Thursday, May 29, 2008

Taking Back the Land


Native Americans bid to reclaim what was once theirs.

... To get back to the garden that existed before Europeans ravaged their lands, Native Americans are cultivating with an unnatural resource—casino riches. Across the country, Native American tribes are snapping up property with the cash that's flowing in from slot machines, blackjack tables and roulette wheels. Last year, tribal gaming revenue hit $27 billion. Since Native Americans won the right to build casinos on their reservations in 1988, the lucrative business has caught fire. Of the 562 federally recognized tribes, about 220 have gaming operations.

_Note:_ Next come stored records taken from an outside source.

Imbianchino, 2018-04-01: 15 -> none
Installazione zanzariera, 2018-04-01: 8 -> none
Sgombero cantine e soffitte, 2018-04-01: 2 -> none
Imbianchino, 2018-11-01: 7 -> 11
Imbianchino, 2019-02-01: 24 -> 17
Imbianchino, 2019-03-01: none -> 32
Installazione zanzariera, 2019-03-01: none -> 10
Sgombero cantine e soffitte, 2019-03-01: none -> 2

And they're using their newfound fortune to invest in land for housing, businesses, farming, hunting and fishing grounds, grazing lands for cattle and buffalo—or simply returning it to the wild. With earnings from its Wildhorse Resort and Casino, the Confederated Tribes of the Umatilla Indian Reservations in northeast Oregon spent $20 million to acquire roughly 30,000 acres, about a third of which they are returning to its natural conditions, said Bill Tovey, the tribe's director of economic development. Part of the grounds harbor plants and roots the nation uses for ceremonial purposes. "If you don't have land, you don't have culture," he said. "You don't own your destiny."